Let them take it over, and it shall wither on the vine as they say. In parallel the internet 2.0 will emerge outside of UN control and led by entrepreneurs.
It’s not theirs to run.
It takes our Congress to stop it.
And it takes an American President instead of this Muslim preferencing ,secret background,Community organising, racist, we have posing as President.
The UN was never set up to rule the world as they are trying to do today. They are usurping powers that they are not authorised to have. As long as they get away with it they will continue to take more and more.Not unlike the weasel we have in the WH.
They already have power over our Parks and now they want power over our guns, Power over the Sea, Power over the air we breathe, Power over the internet,They want to have an Internationa Court. You name it, The UN wants to run it.
Take a look at the member States and you will get an idea where this is all coming from.
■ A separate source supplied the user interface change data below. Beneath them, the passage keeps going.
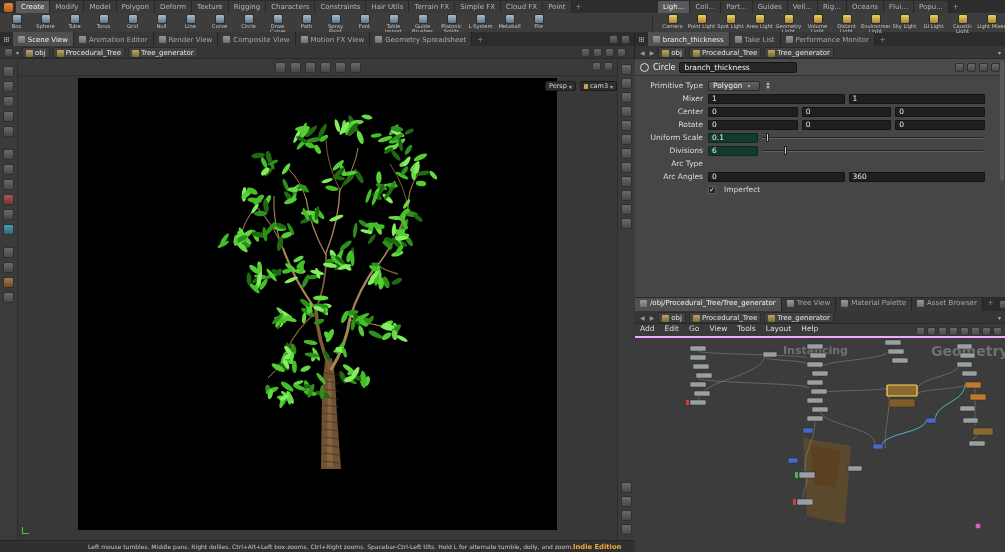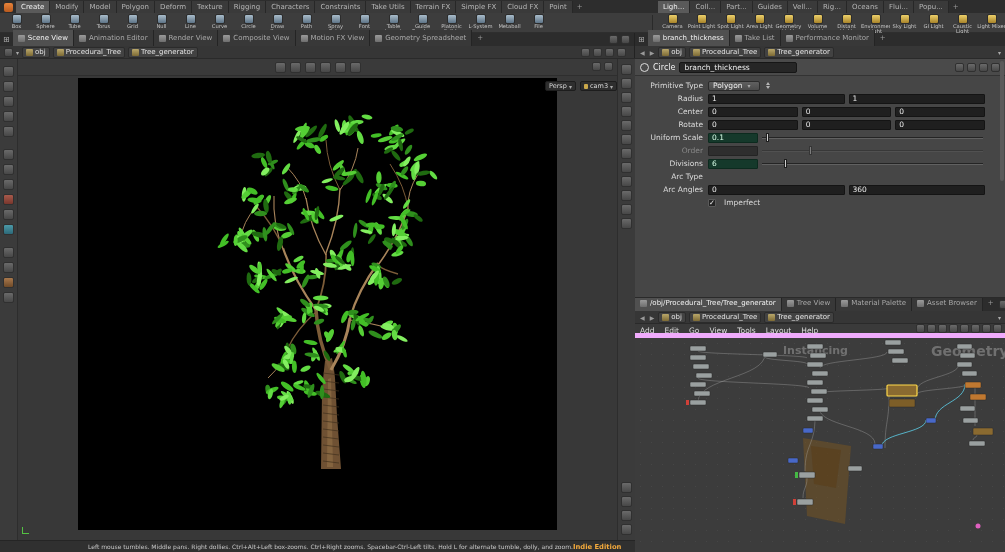--- a/index.html
+++ b/index.html
@@ -10,7 +10,7 @@
   
   .row-shelftabs{position:absolute;left:0;top:0;width:100%;height:13px;background:#2d2d2d;display:flex;align-items:flex-end}
   .logo{width:9px;height:9px;margin:1px 3px 1px 4px;border-radius:2px;background:linear-gradient(#e8833a,#b85a1e);flex:none}
-  .tabgroup{display:flex;align-items:flex-end;height:13px}
+  .tabgroup{display:flex;align-items:center;height:13px}
   #shelf-tabs-right{position:absolute;left:658px;top:0}
   .shelf-tab{font-size:7px;line-height:12px;height:12px;padding:0 5px;background:#3a3a3a;color:#b5b5b5;border-right:1px solid #272727;white-space:nowrap}
   .shelf-tab.active{background:#5a5a5a;color:#f0f0f0}

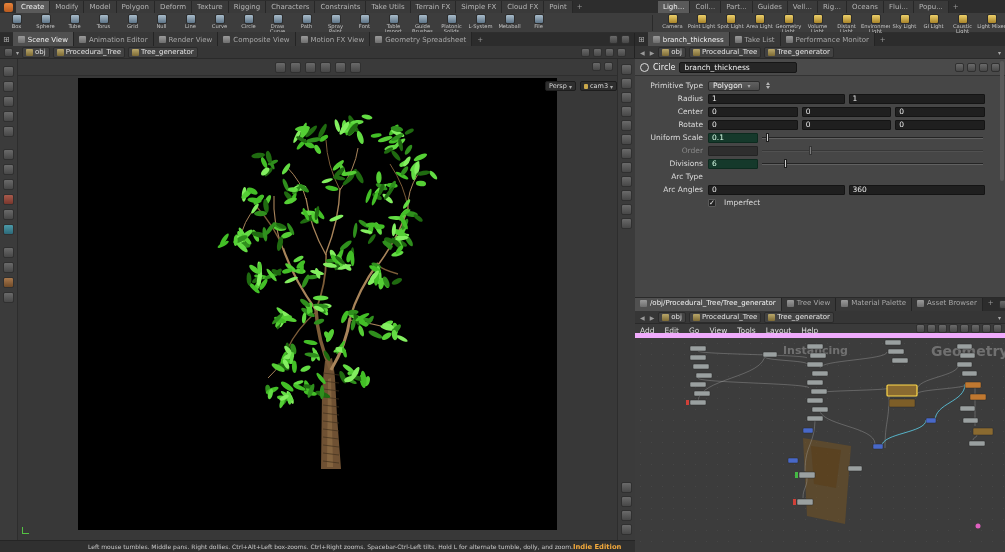--- a/index.html
+++ b/index.html
@@ -136,7 +136,7 @@
         <div class="shelf-tab" data-name="shelf-tab-rigging">Rigging</div>
         <div class="shelf-tab" data-name="shelf-tab-characters">Characters</div>
         <div class="shelf-tab" data-name="shelf-tab-constraints">Constraints</div>
-        <div class="shelf-tab" data-name="shelf-tab-hair-utils">Take Utils</div>
+        <div class="shelf-tab" data-name="shelf-tab-hair-utils">Hair Utils</div>
         <div class="shelf-tab" data-name="shelf-tab-terrain-fx">Terrain FX</div>
         <div class="shelf-tab" data-name="shelf-tab-simple-fx">Simple FX</div>
         <div class="shelf-tab" data-name="shelf-tab-cloud-fx">Cloud FX</div>

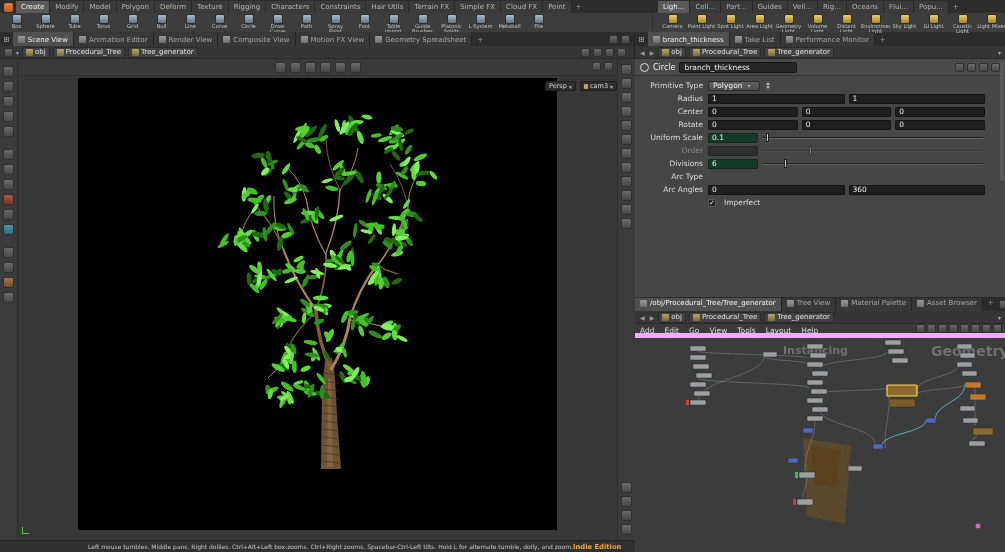--- a/index.html
+++ b/index.html
@@ -46,7 +46,7 @@
   .pb-section{display:flex;align-items:center;gap:3px;height:12px;padding:0 4px}
   .pb-section.left{width:635px;border-right:1px solid #222}
   .pb-section.right{flex:1}
-  .path-chip{display:flex;align-items:center;gap:2px;height:11px;padding:0 3px;background:#424242;border:1px solid #2b2b2b;border-radius:2px}
+  .path-chip{display:flex;align-items:flex-end;gap:2px;height:11px;padding:0 3px;background:#424242;border:1px solid #2b2b2b;border-radius:2px}
   .chip-icon{width:7px;height:7px;border-radius:1px;background:linear-gradient(#b9a76a,#7d6a34);flex:none}
   .chip-label{font-size:7px;color:#e2e2e2;white-space:nowrap}
   .arrow-btn{font-size:6px;color:#9a9a9a;padding:0 1px}

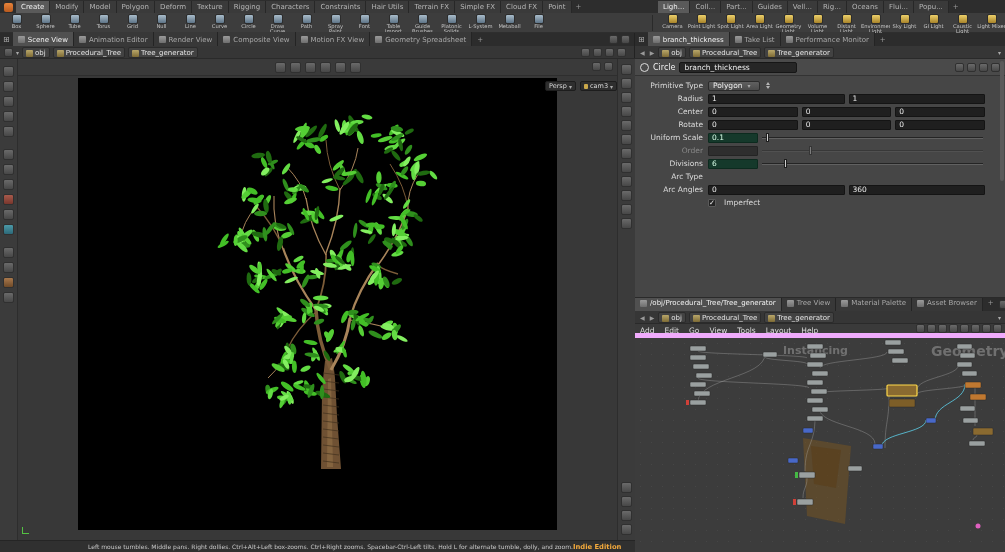--- a/index.html
+++ b/index.html
@@ -840,7 +840,7 @@
             </div>
           </div>
           <div class="prow" data-name="param-row-radius">
-            <span class="plabel" data-name="param-label">Radius</span>
+            <span class="plabel" data-name="param-label">Mixer</span>
             <div class="pcontent">
               <div class="pfield w2" data-name="param-field-radius-0">1</div>
               <div class="pfield w2" data-name="param-field-radius-1">1</div>

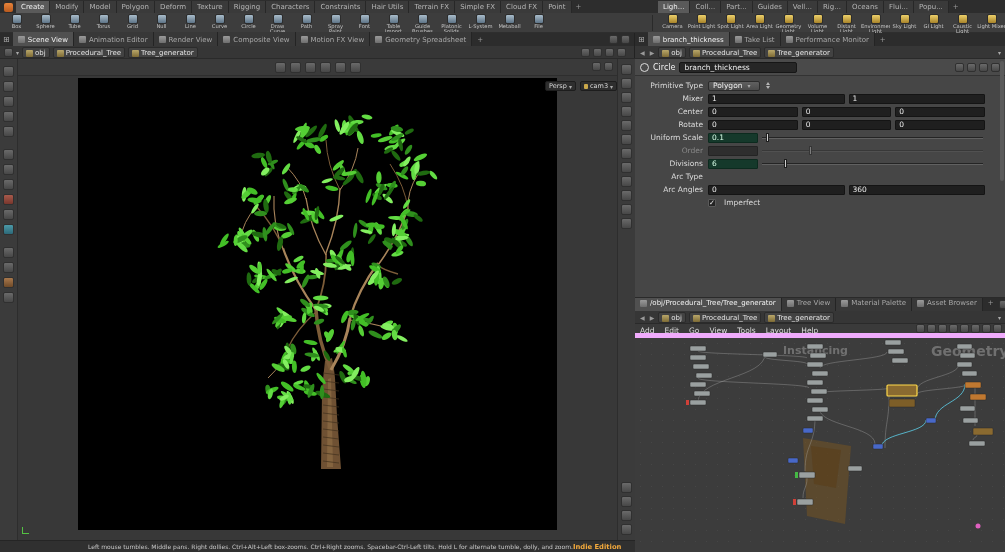--- a/index.html
+++ b/index.html
@@ -871,15 +871,6 @@
               </div>
             </div>
           </div>
-          <div class="prow disabled" data-name="param-row-order">
-            <span class="plabel" data-name="param-label">Order</span>
-            <div class="pcontent">
-              <div class="pfield small" data-name="param-field-order"></div>
-              <div class="pslider" data-name="param-slider-order">
-                <div class="phandle" data-name="slider-handle" style="left: calc(21%);"></div>
-              </div>
-            </div>
-          </div>
           <div class="prow" data-name="param-row-divisions">
             <span class="plabel" data-name="param-label">Divisions</span>
             <div class="pcontent">

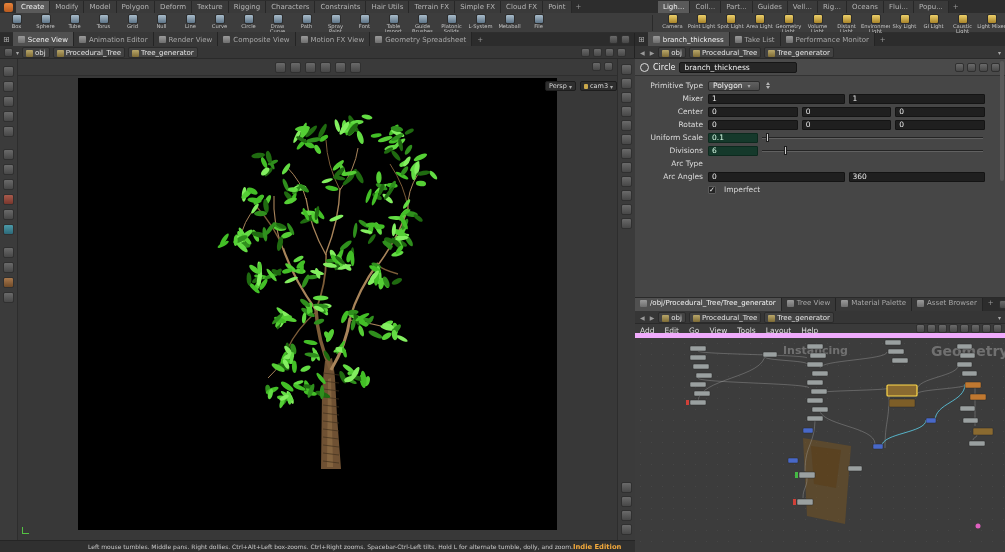--- a/index.html
+++ b/index.html
@@ -107,7 +107,7 @@
   #network-pane{flex:1;display:flex;flex-direction:column;min-height:0}
   #net-tabs{height:13px;background:#2c2c2c;display:flex;align-items:flex-end}
   #net-path{height:13px;background:#363636;border-bottom:1px solid #2a2a2a;display:flex;align-items:center;gap:3px;padding:0 4px}
-  #net-menu{height:14px;background:#3a3a3a;border-bottom:5px solid #f0abfc;display:flex;align-items:flex-start}
+  #net-menu{height:14px;background:#3a3a3a;border-bottom:2px solid #f0abfc;display:flex;align-items:flex-end}
   .menu-item{font-size:7.5px;color:#dedede;padding:0 5px;line-height:14px}
   #net-toolbar-icons{display:flex;gap:2px;margin-left:auto;margin-right:3px}
   #net-toolbar-icons .icon{width:9px;height:9px}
We have allowed a gathering of Muslim States to gain more and more power over the UN and now want to give more power to the UN.
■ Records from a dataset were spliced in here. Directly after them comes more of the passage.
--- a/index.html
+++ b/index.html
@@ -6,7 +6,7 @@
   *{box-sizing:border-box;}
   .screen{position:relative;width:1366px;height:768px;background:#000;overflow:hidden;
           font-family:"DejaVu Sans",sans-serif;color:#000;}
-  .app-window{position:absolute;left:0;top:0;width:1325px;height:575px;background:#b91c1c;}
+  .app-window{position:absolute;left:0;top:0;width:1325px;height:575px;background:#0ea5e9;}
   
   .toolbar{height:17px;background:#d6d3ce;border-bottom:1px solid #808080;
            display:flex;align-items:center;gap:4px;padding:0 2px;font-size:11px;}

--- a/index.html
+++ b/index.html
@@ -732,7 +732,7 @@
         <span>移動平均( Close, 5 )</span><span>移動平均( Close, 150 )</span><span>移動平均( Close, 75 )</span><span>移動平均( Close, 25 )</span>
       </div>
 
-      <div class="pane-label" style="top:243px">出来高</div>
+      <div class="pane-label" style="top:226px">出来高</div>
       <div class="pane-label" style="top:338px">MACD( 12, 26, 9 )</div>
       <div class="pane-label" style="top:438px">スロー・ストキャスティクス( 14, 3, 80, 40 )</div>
There was a League of Nations, it is now History, and now it is time to make the UN history.
I cannot remember a single moment in my 6-1/2 decade life that I ever though anything the UN did was good.
This is just another power grab by a cartel of despots.
My feelings exactly. The internet isnt on one big switch and cannot be controlled by the U.N. anyway.
Just as soon as they try, some tech startup will emerge with a workaround for those who want to have a U.N. free network. Probably be an improvement anyway.
“Dark net” and “undernet” offer a solution:
FOIA Documents Show TOR Undernet Beyond the Reach of the Federal Investigators
FOIA Request: silk road anonymous marketplace (DOJ)
Michael Morisy
Activist Post
Wednesday, June 13, 2012
Recently released documents detail the federal government’s inability to pursue cybercriminals shrouded by the tricky anonymity tools used by the Silk Road marketplace and other darknet sites - tools which are funded in part by the federal government itself. In this particular case, a citizen reported stumbling upon a cache of child pornography while browsing the anonymous Tor network’s hidden sites, which are viewable with specialized, but readily available, tools and the special .onion domain.